ARABIE SAOUDITE - Le féminisme intéressé du Prince héritier

Les récentes avancées en matière de liberté de la femme en Arabie Saoudite, pays le plus conservateur au monde, cachent les aspirations mercantiles de Mohammed ben Salman pour redresser son pays de la crise.

L’Arabie Saoudite, nouveau chantre de la condition féminine au Moyen-Orient ? On a peine à y croire. Pourtant, ces derniers mois ont vu les femmes remporter une place inhabituelle dans les choix politiques du prince héritier Mohammed ben Salman (dit MBS). Après avoir obtenu l’autorisation de conduire, les Saoudiennes ont pu dès vendredi 12 janvier supporter leur équipe de foot préférée au stade de Jeddah (Ouest), tandis qu’un salon automobile leur était entièrement réservé.

Mais il ne faut pas se méprendre, « Mohammed ben Salman n’est pas un féministe » assure Clarence Rodriguez, auteure de La Révolution sous le voile (2014), aux éditions First. « C’est grâce –pourrait-on dire ‘à cause’- de la crise que les femmes occupent la place qui leur revient de droit », estime-t-elle.

Ressource économique

Depuis 2014 et la chute du cours du pétrole, le pays a sombré dans une crise économique sans précédent. Pour y répondre, le royaume a mis en place en avril 2016 le plan Vision 2030 : une série de réformes économiques et sociales dans lesquelles les femmes, main d’œuvre jusque-là inexploitée, sont appelées à jouer un rôle important. Les récentes mesures en sont le prolongement.

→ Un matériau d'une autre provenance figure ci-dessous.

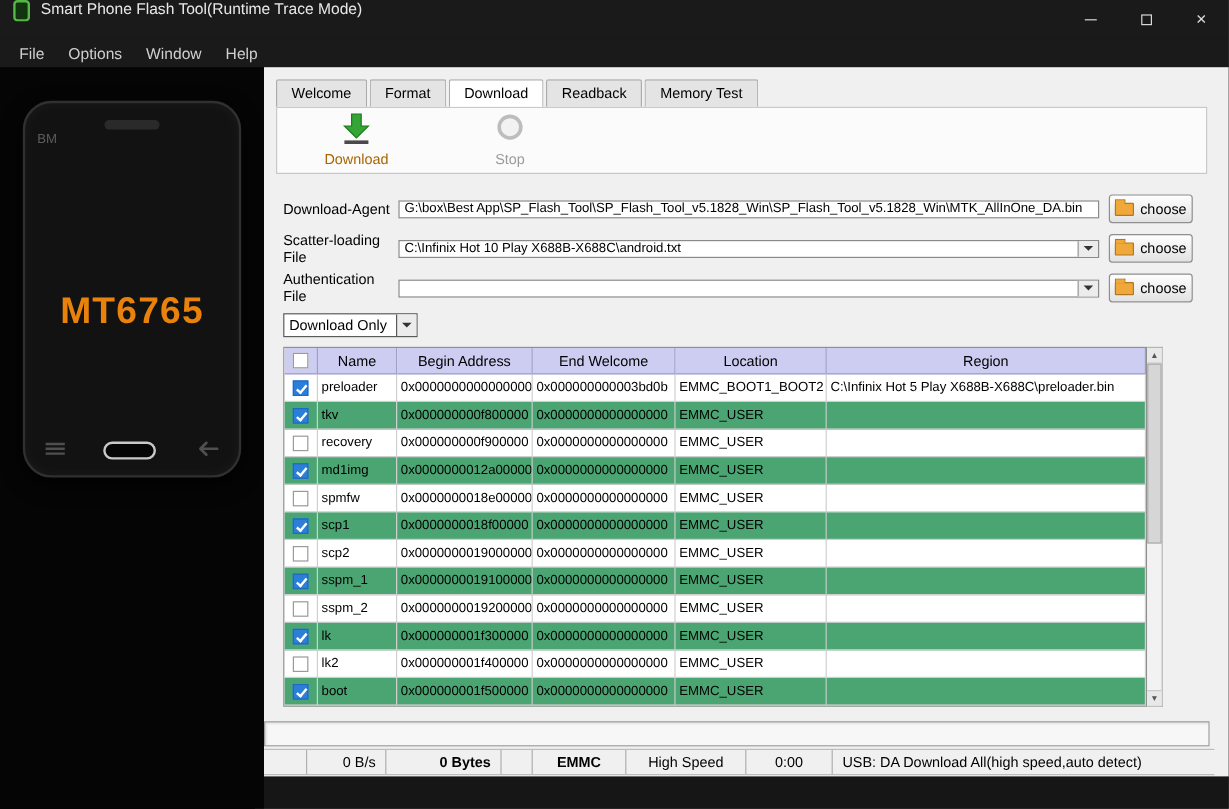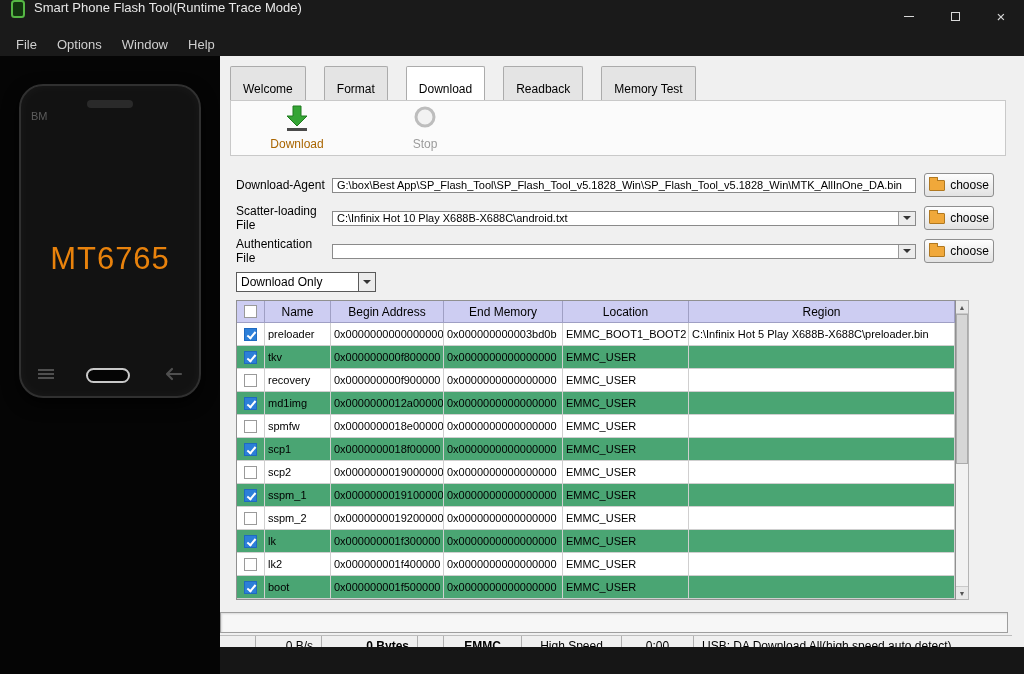"Welcome" .tab { margin-right: 18px -> 2px; padding: 15px 12px 4px -> 4px 12px 4px }
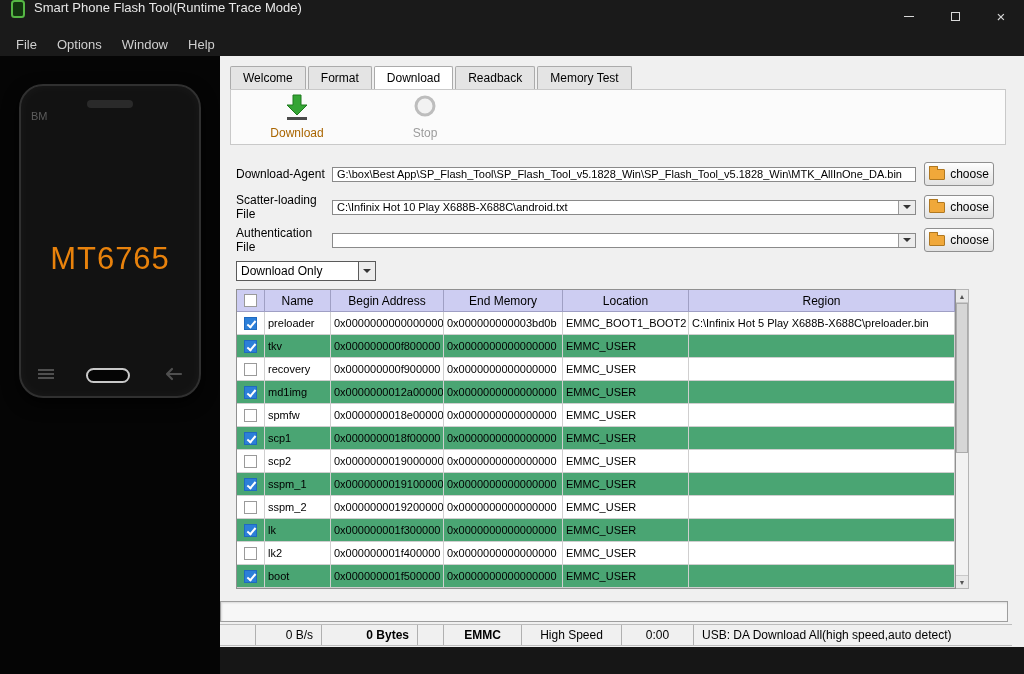"MT6765" .chipset { font-weight: normal -> bold }
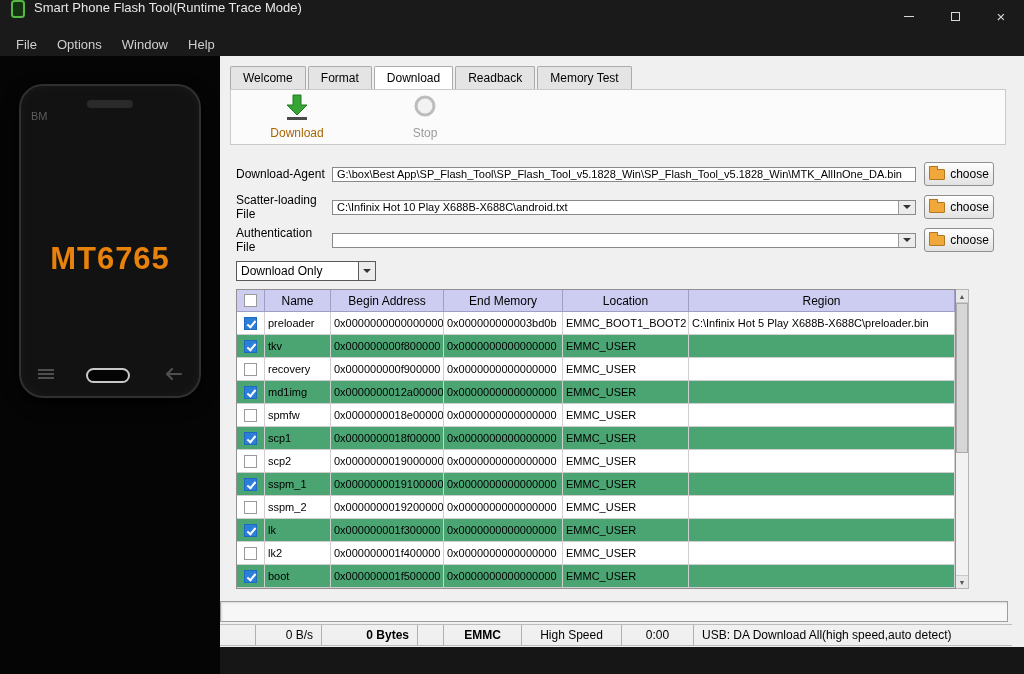"Download Only" .mode-select { width: 140px -> 112px }
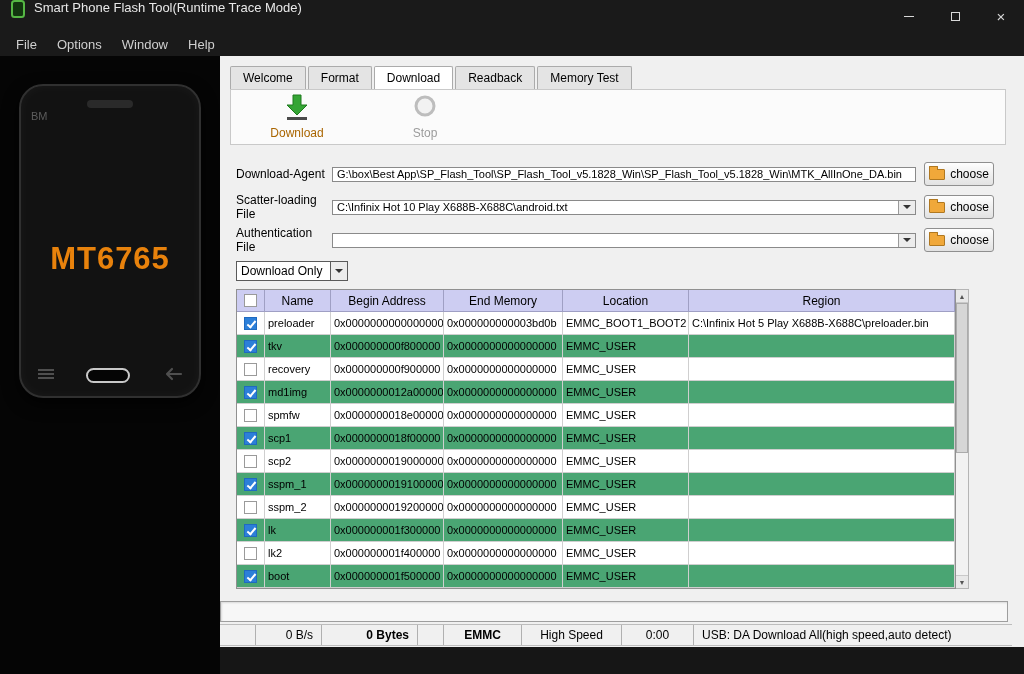"End Memory" div.th { text: Memory -> Welcome }
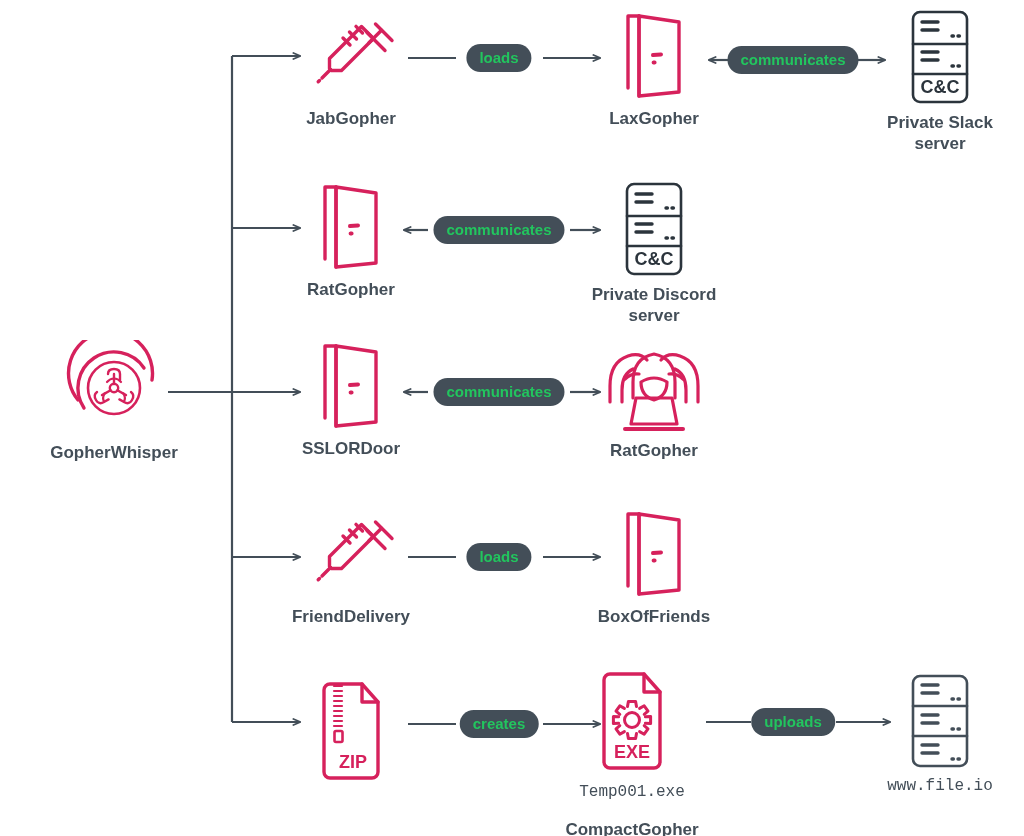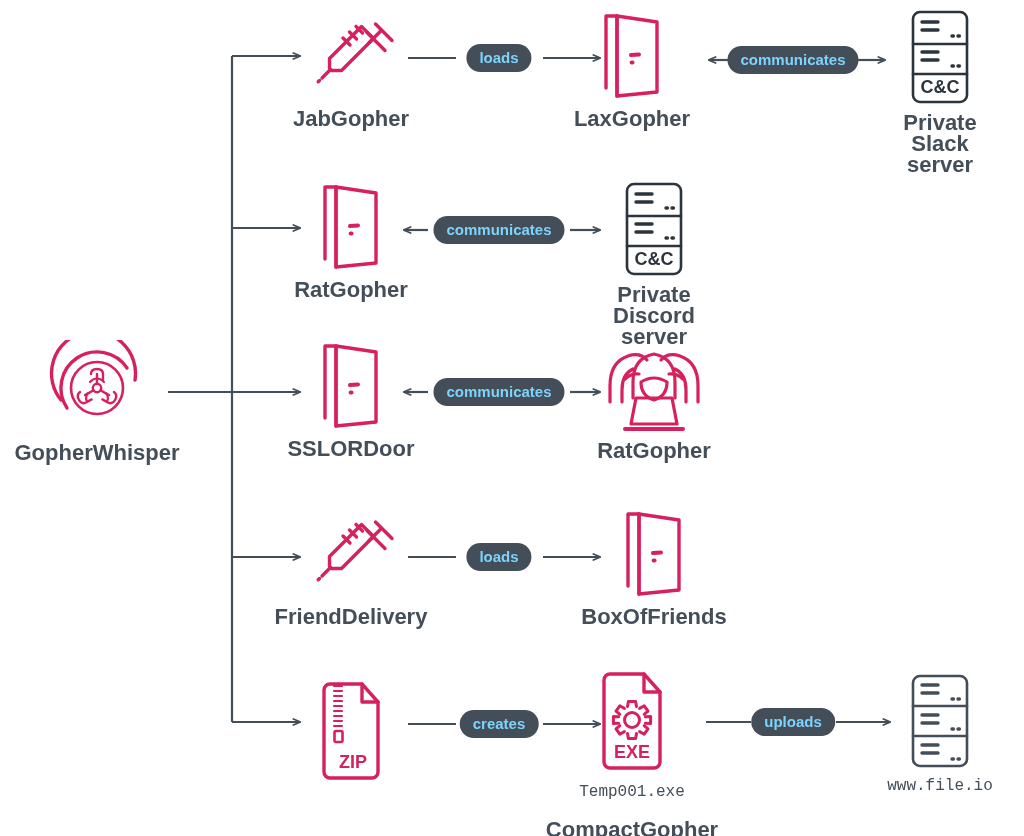"loads" .pill { color: #7dd3fc -> #22c55e }
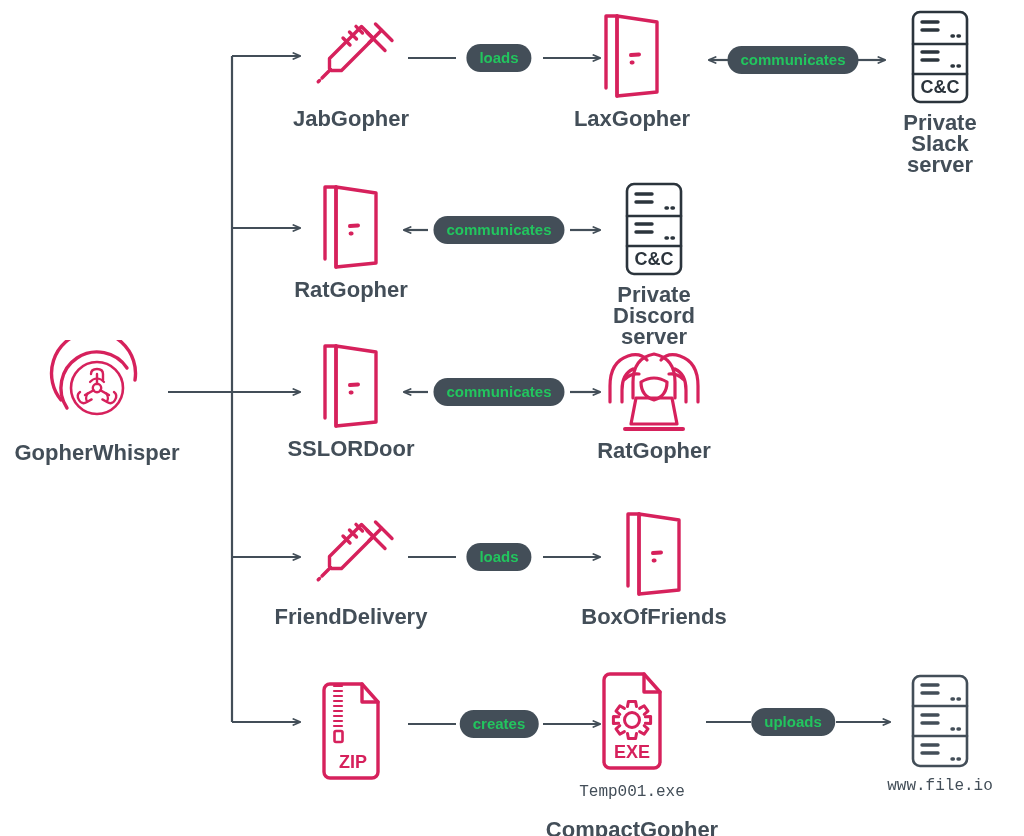"JabGopher" .node .caption { font-size: 22px -> 17px }
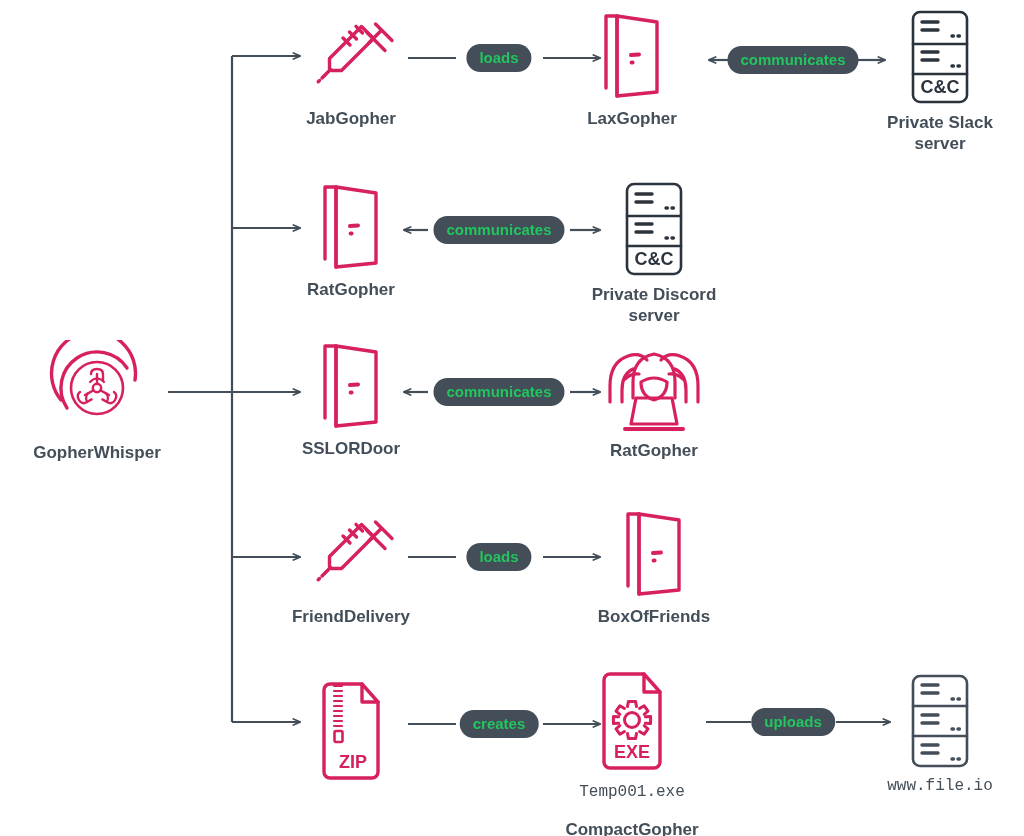"LaxGopher" div.node { left: 572px -> 594px }
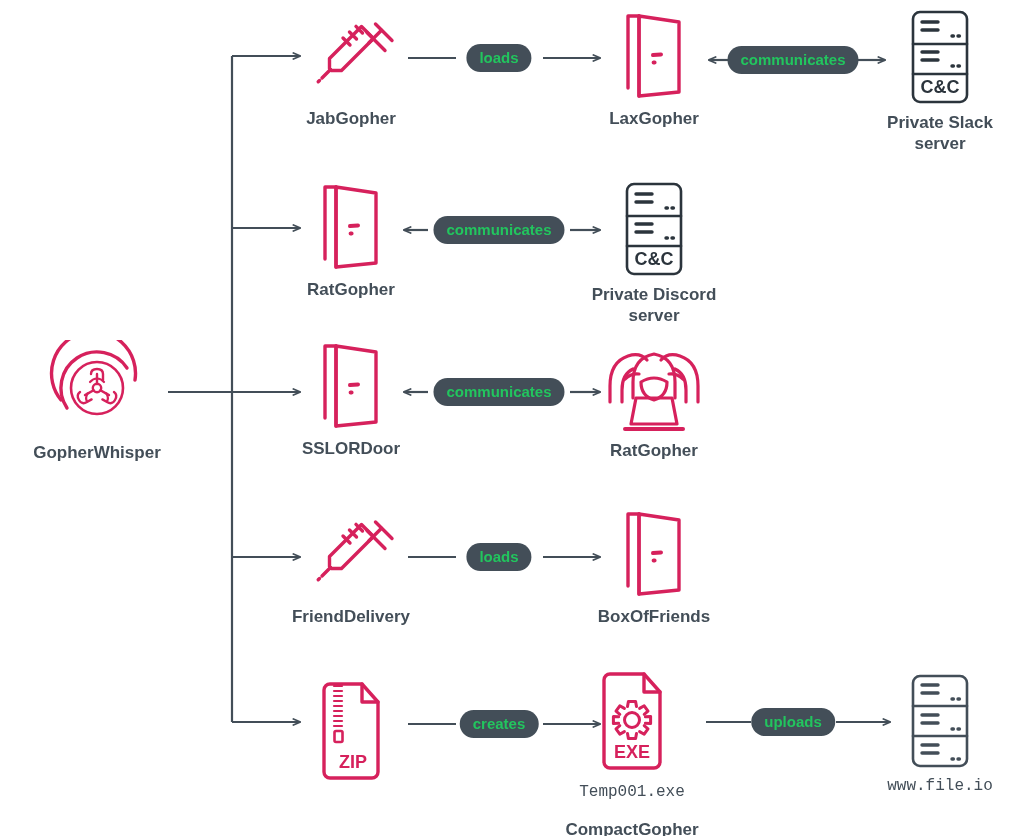"GopherWhisper" div.node { left: 22px -> 39px }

Une révolution sociétale que tout le monde attribue au prince héritier, mais dont Clarence Rodriguez tient à rectifier la paternité. « Feu roi Abdullah avait déjà commencé à ouvrir la porte aux femmes. Sa fille, la princesse Adila, était très investie dans les droits de la femme. C’est elle la véritable instigatrice de tout cela. »

Une population secouée

Et si l’auteure d’Arabie Saoudite 3.0 : Paroles de la jeunesse saoudienne (2017) salue ces réformes, elle tient à relativiser leur portée. « Le peuple saoudien est très conservateur. Il est paniqué. Cela s’est fait de manière rapide et brutale. » MBS appuie son pouvoir sur la répression brutale de toute forme de rébellion. Et en s’attirant la sympathie de la part féminine de sa population, le prince héritier pourrait compromettre son assise auprès de l’électorat masculin. D’autant que cette victoire reste précaire. Les Saoudiennes sont toujours soumises au régime du tutorat qui les place sous la responsabilité d’un homme de leur famille.